Barclays' "results are far from perfect, but in opening the reporting season it has set the bar high for its rivals", said Richard Hunter, head of markets at trading group Interactive Investor.

"The announced share buyback of £700 million should lend some support to the share price (going forward) and is indicative of management confidence in prospects."

In initial reaction to the earnings update however, Barclays' share price was down 1.5 percent at 152 pence on London's benchmark FTSE 100 index, which was flat.

The bank said that group income edged up 1.0 percent last year to £21.8 billion, as a hefty drop in consumer payments offset a strong performance by its investment bank division.

Stock markets have surged in recent months on economic recovery hopes following the production of Covid-19 vaccines that governments worldwide are starting to roll out.

Staley said he was looking forward to welcoming staff back to the bank's offices later in the year.

"Right now there is no plan to make a major real estate move" regarding Barclays' headquarters in London, he said, amid expectations that office staff in general could continue working from home even after vaccination.

Staley noted that Barclays had moved some staff to its European headquarters in Dublin following Brexit.

He insisted however that "the EU will want to stay connected to the capital markets in London" after Britain's formal divorce from the bloc at the start of 2021.

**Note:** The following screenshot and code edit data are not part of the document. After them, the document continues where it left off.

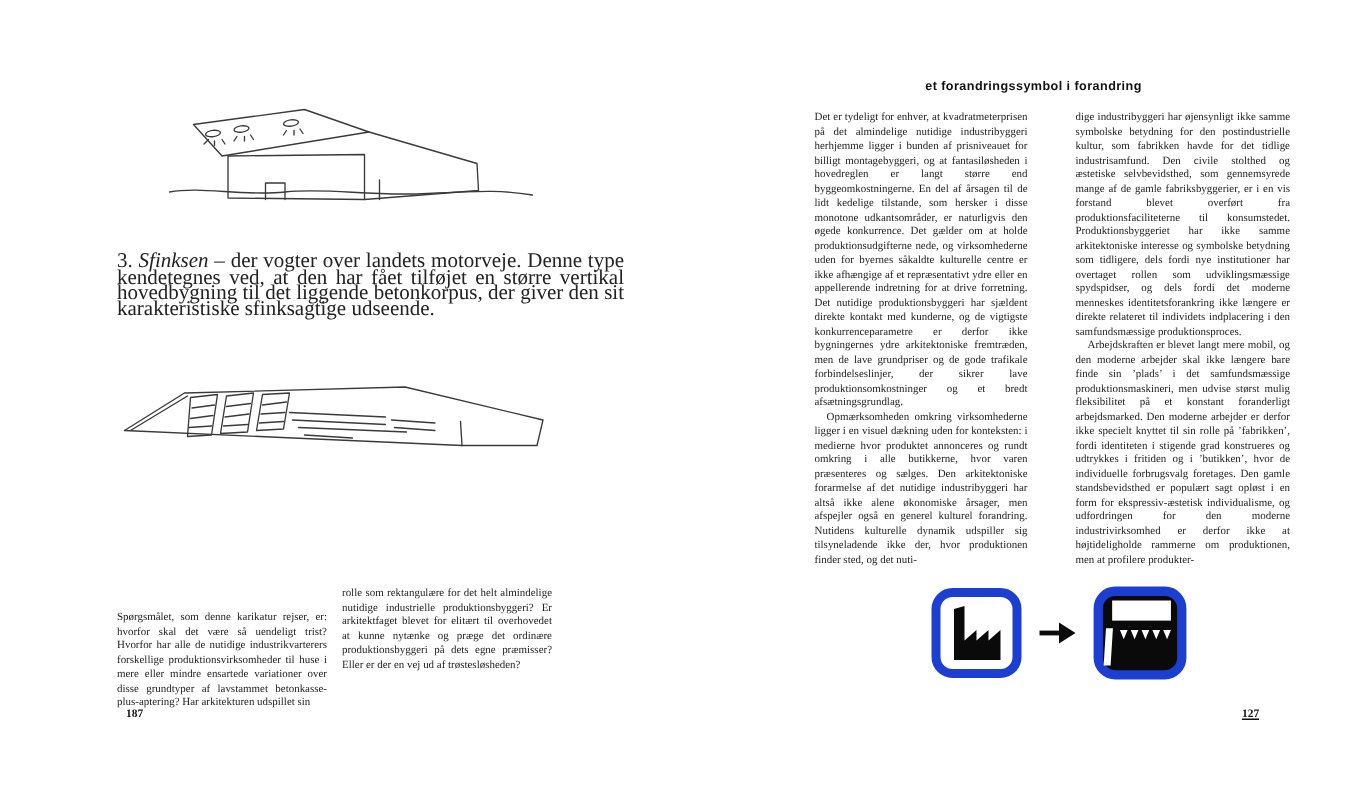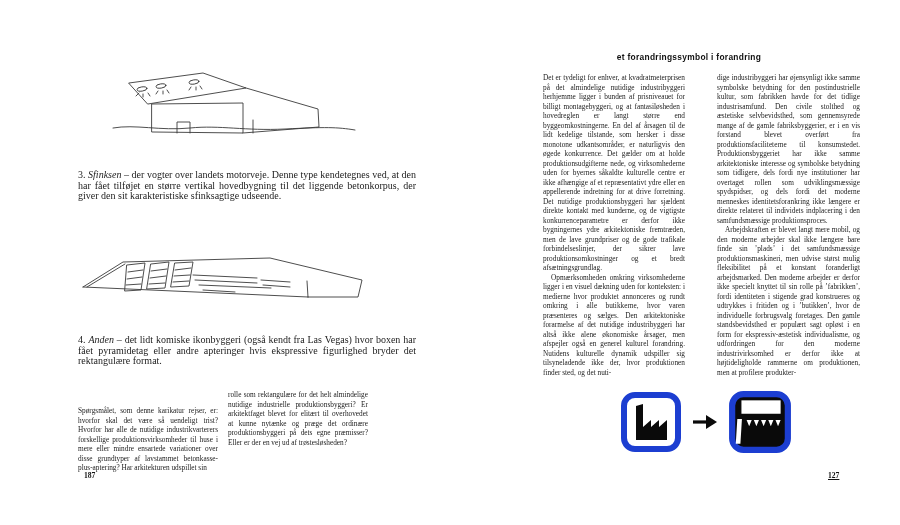--- a/index.html
+++ b/index.html
@@ -11,7 +11,7 @@
   .abs{position:absolute;}
   .sketch svg{display:block;}
   .sketch path,.sketch ellipse{fill:none;stroke:#3a3a3a;stroke-width:0.9;stroke-linecap:round;stroke-linejoin:round;}
-  .caption{font-size:10px;line-height:10.6px;text-align:justify;color:#222;}
+  .caption{font-size:14px;line-height:10.6px;text-align:justify;color:#222;}
   .body-col{font-size:7.3px;line-height:9.5px;text-align:justify;color:#222;}
   .body-col p{margin:0;}
   .body-col p.indent{text-indent:8px;}

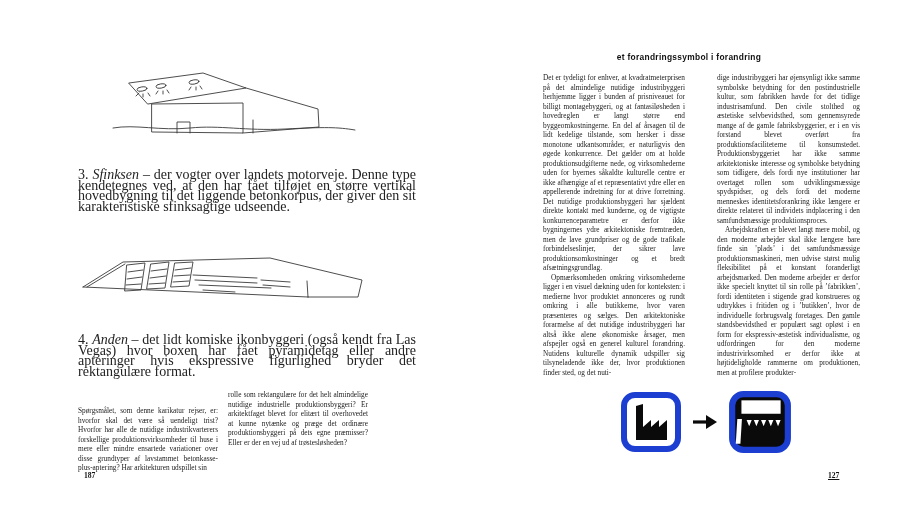--- a/index.html
+++ b/index.html
@@ -66,10 +66,6 @@
     </svg>
   </div>
 
-  <p class="abs caption" style="left:78px;top:335px;width:338px;margin:0;">
-    <span>4.</span>
-    <i>Anden</i><span> – det lidt komiske ikonbyggeri (også kendt fra Las Vegas) hvor boxen har fået pyramidetag eller andre apteringer hvis ekspressive figurlighed bryder det rektangulære format.</span>
-  </p>
 
   <div class="abs body-col" style="left:78px;top:390px;width:140px;margin-top:16px;">
     <p>Spørgsmålet, som denne karikatur rejser, er: hvorfor skal det være så uendeligt trist? Hvorfor har alle de nutidige industrikvarterers forskellige produktionsvirksomheder til huse i mere eller mindre ensartede variationer over disse grundtyper af lavstammet betonkasse-plus-aptering? Har arkitekturen udspillet sin</p>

Staley earlier this month said London's post-Brexit financial services industry must compete more with New York and Singapore rather than with leading EU centres such as Frankfurt and Paris.

Britain's departure from the European Union was finalised on January 1.

The nation's long-awaited Brexit trade deal with the EU, agreed over Christmas, did not include the finance sector.

Brussels and London are aiming to seal a memorandum of understanding about financial services by March.